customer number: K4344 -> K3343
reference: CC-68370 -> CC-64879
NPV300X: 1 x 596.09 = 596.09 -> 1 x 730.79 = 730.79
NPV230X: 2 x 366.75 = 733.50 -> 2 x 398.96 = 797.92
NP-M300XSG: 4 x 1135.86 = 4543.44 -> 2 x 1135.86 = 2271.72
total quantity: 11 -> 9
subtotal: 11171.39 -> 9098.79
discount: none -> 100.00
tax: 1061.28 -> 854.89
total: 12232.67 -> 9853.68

** Task item **
Reproduce the data shown above exactly.

** Task answer **
customer number: K4344 -> K3343
reference: CC-68370 -> CC-64879
NPV300X: 1 x 596.09 = 596.09 -> 1 x 730.79 = 730.79
NPV230X: 2 x 366.75 = 733.50 -> 2 x 398.96 = 797.92
NP-M300XSG: 4 x 1135.86 = 4543.44 -> 2 x 1135.86 = 2271.72
total quantity: 11 -> 9
subtotal: 11171.39 -> 9098.79
discount: none -> 100.00
tax: 1061.28 -> 854.89
total: 12232.67 -> 9853.68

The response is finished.